RENCONTRE AVEC LES REPRÉSENTANTS
DU MONDE POLITIQUE, CULTUREL ET RELIGIEUX

DISCOURS DU SAINT-PÈRE JEAN-PAUL II*

Palais présidentiel de Carthage
Dimanche 14 avril 1996

 

Monsieur le Président de la République,
Mesdames, Messieurs
,

1. C'est une joie pour moi de me trouver en Tunisie, sur cette terre d'accueil et d'amitié. Je vous remercie très chaleureusement, Monsieur le Président, pour les aimables paroles que vous venez de m'adresser, qui témoignent de l'estime dans laquelle l'Église est tenue dans votre pays. Je remercie aussi les personnalités qui ont bien voulu participer à cette réunion. À travers vous, représentants du monde politique, culturel et religieux, je suis heureux d'avoir encore l'occasion de rencontrer, même brièvement, le peuple tunisien, dont la courtoisie, l'ouverture, et la tolérance sont l'honneur.
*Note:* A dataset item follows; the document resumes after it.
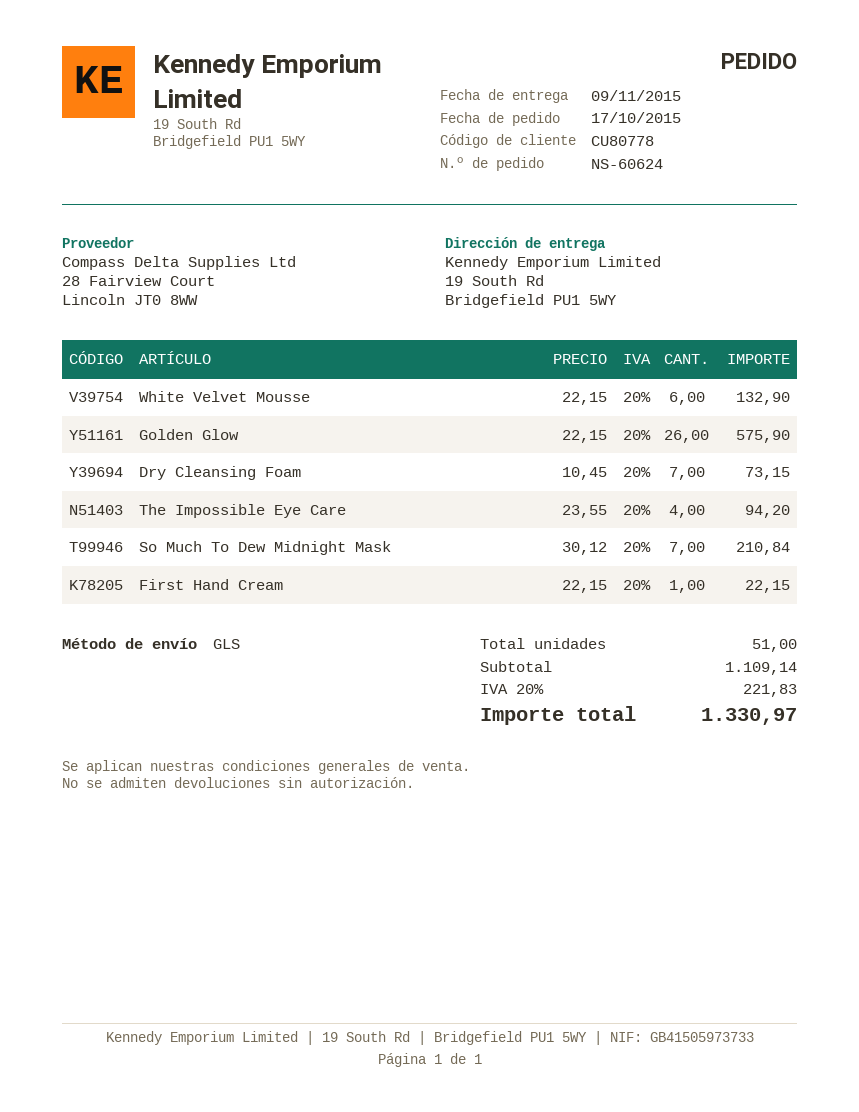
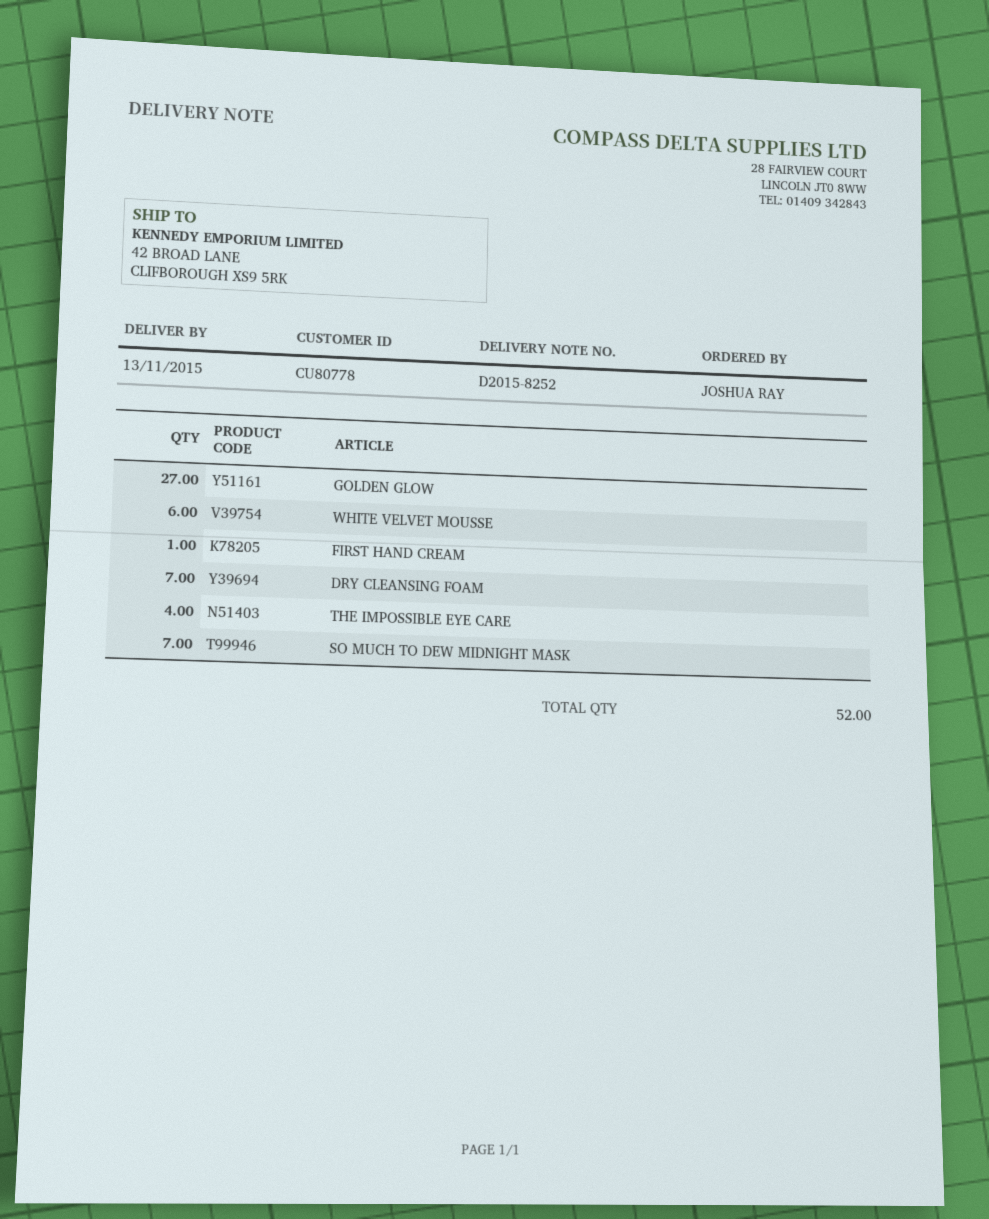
delivery date: 2015-11-09 -> 2015-11-13
ship to: 19 South Rd, Bridgefield PU1 5WY -> 42 BROAD LANE, CLIFBOROUGH XS9 5RK
Golden Glow: 26 -> 27
total quantity: 51 -> 52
Ces qualités du caractère tunisien sont sans doute en partie le résultat de la position géographique de ce pays ainsi que de son histoire. La Tunisie appartient au monde arabe, plus précisément au Maghreb, et également au monde méditerranéen. À travers l'histoire, avec la succession des brillantes civilisations qui se sont rencontrées ici, s'est créé un réseau de relations qui ont laissé leur marque sur le pays. Aujourd'hui encore la Tunisie, qui dans ces dernières décades s'est distinguée pour ses réalisations dans les domaines de l'éducation et de la santé, joue un rôle important dans la coopération et les échanges qui se développent dans la région.

2. Nous assistons ces derniers temps, en effet, à un grand mouvement pour favoriser l'entente et la collaboration entre les pays riverains de la Méditerranée. Le Saint-Siège suit avec beaucoup d'intérêt ces efforts. Certes, on ne peut que se réjouir de la création, par la voie des investissements et des échanges technologiques et culturels, de possibilités d'une plus grande prospérité pour les populations des deux rives de la Méditerranée. Il est essentiel que toutes les couches de la population de ces pays puissent bénéficier des avantages de la croissance économique escomptée. C'est aussi un devoir de justice et d'estime réciproque que, dans ses relations avec les autres, chaque nation puisse garder sa liberté et chaque peuple maintenir son identité propre.

Dans ce contexte, on ne peut qu'encourager tous ceux qui collaborent avec courage à la construction d'une paix juste et durable au Moyen-Orient. Sans une solution équitable aux problèmes de cette région, qui pourrait parler raisonnablement de développement et de prospérité?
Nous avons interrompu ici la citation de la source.